Denying permissions is one of the best ways to keep your phone and data safe from malicious applications. The go-to case study is 2014’s plague of flashlight apps that requested contact data, microphone access, and often even more just to toggle a light on and off. No doubt many of these apps were requesting access for data collection purposes and perhaps worse.

Broadly speaking, reputable app developers usually only request the permissions their application requires, but this isn’t a green light to allow anything a popular app requests. You might not want to use certain features tied to data extraction, either for diagnostic or advertising purposes.

Always consider whether the requested permission is appropriate for the app.

Generally, consider whether the requested permission is appropriate for the given app and be wary of those that don’t seem to make sense. Messaging apps will certainly need your contacts, SMS, and probably camera and microphone too for video calls. They probably don’t need your health information.
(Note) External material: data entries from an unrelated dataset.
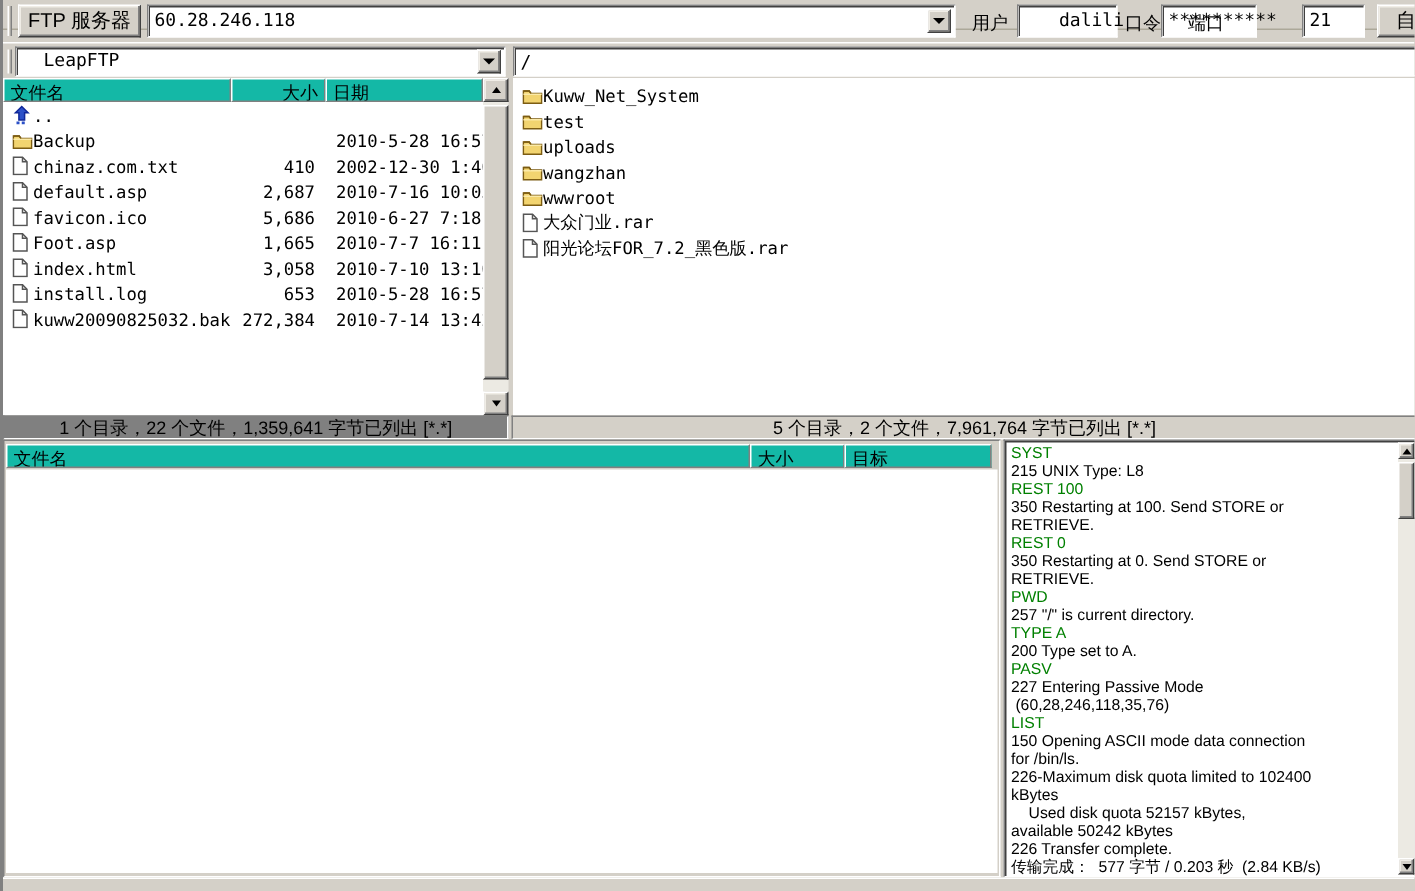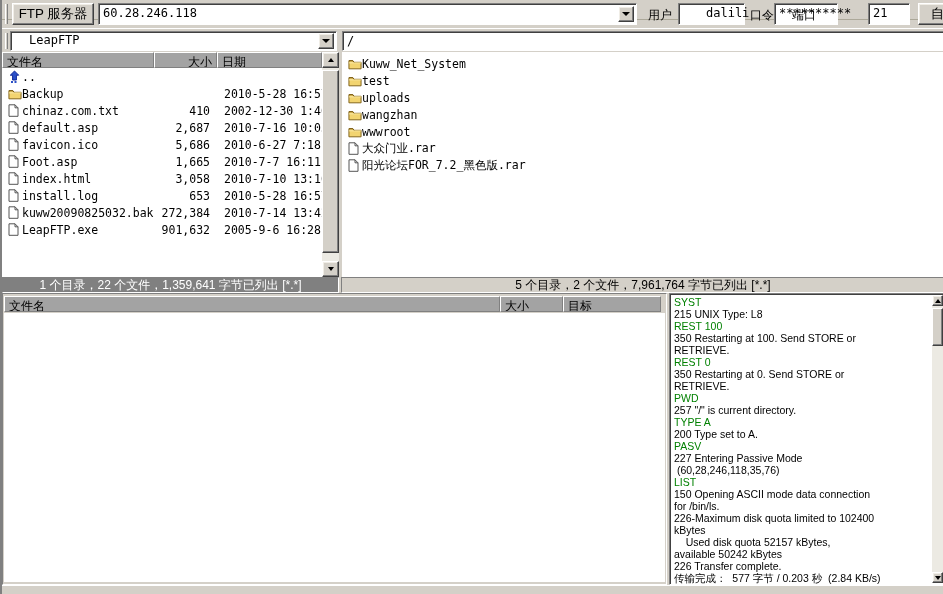--- a/index.html
+++ b/index.html
@@ -28,7 +28,7 @@
     box-shadow: inset 1px 1px 0 #404040;
   }
   .hcell {
-    background:#a3a3a3;
+    background:#14b8a6;
     border:1px solid;
     border-color:#ffffff #808080 #808080 #ffffff;
     padding:1px 4px 0 4px;

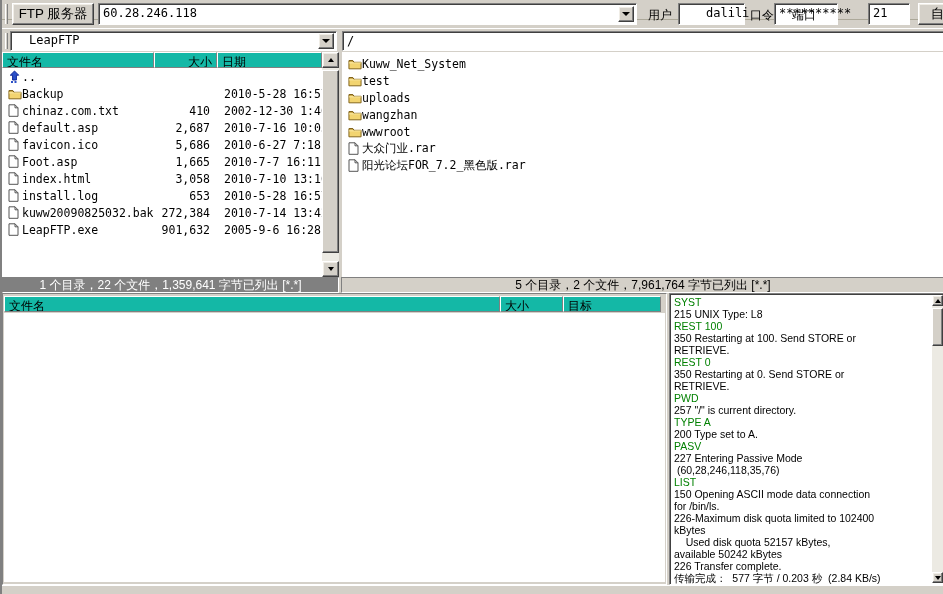--- a/index.html
+++ b/index.html
@@ -258,17 +258,6 @@
         <span class="lrow-size">272,384</span>
         <span class="lrow-date">2010-7-14 13:42</span>
       </div>
-      <div class="frow">
-        <span class="cell-icon">
-          <svg width="11" height="13" viewBox="0 0 11 13">
-            <path d="M1 .8h6l3 3v8.5H1z" fill="#ffffff" stroke="#555"></path>
-            <path d="M7 .8v3h3" fill="none" stroke="#555"></path>
-          </svg>
-        </span>
-        <span class="lrow-name">LeapFTP.exe</span>
-        <span class="lrow-size">901,632</span>
-        <span class="lrow-date">2005-9-6 16:28</span>
-      </div>
     </div>
 
   <div class="abs" style="left:320px; top:0; width:17px; height:225px;">

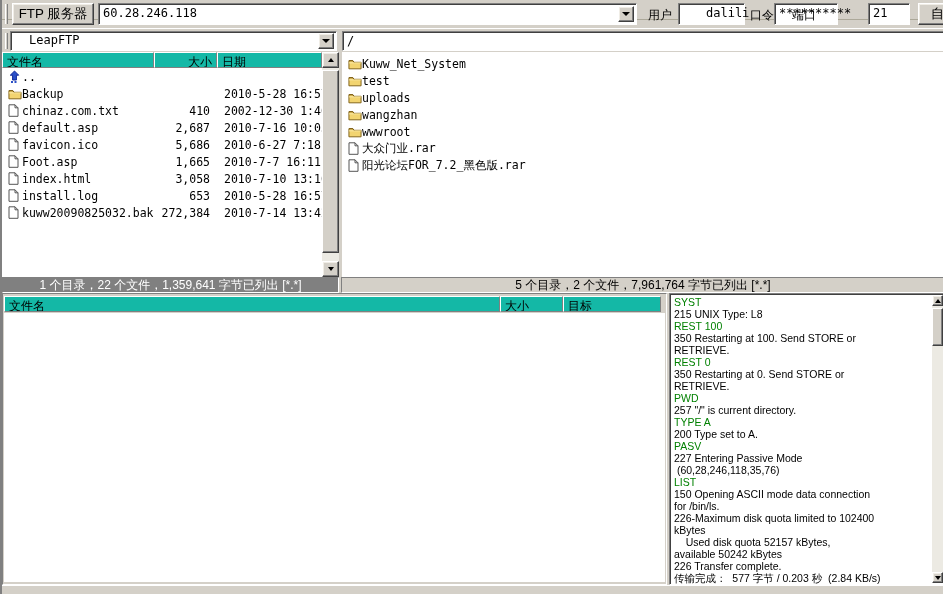--- a/index.html
+++ b/index.html
@@ -82,7 +82,7 @@
   
   .statuscell { height:16px; line-height:15px; text-align:center; overflow:hidden; white-space:nowrap;
     border:1px solid; border-color:#808080 #ffffff #ffffff #808080; }
-  #status-local { background:#808080; color:#ffffff; }
+  #status-local { background:#808080; color:#000000; }
   #status-remote { background:#d4d0c8; color:#000; }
Remember, you can always check out all the permissions an app requests before you install it by checking out the description in the Google Play Store. A good app developer will always divulge what each permission is needed for too, which can help with peace of mind.

Improved privacy with Android 12

Android 12 camera and mic access quick setting
Robert Triggs / Android Authority

Android 12 gives us greater transparency and control over the types of data that applications have access to.

For instance, Android 12 includes camera and microphone permission quick settings toggles. You can use these to temporarily disable all apps from accessing your camera or microphone, ideal for moments when you want to ensure maximum privacy. The OS also now displays a small light in the top left of your screen when an app accesses these functions, so you know when you’re broadcasting.

Related: How to update your Facebook privacy settings

Google also includes a detailed Privacy Dashboard that displays all permissions used by apps the past 24 hours, how many times, and by which apps. While most of us won’t check the dashboard regularly, it’s a handy tool a final for catching out apps that might be abusing permissions in the background. Another Android 12 privacy-focused feature is the introduction of approximate rather than precise location data, such as for weather apps that don’t need to know exactly where you are.


Android is increasingly privacy-conscious and app permissions are one of the key tools to help keep your phone and its contents secure. Now you know how they work, make sure to use them to keep your sensitive data away from unscrupulous apps.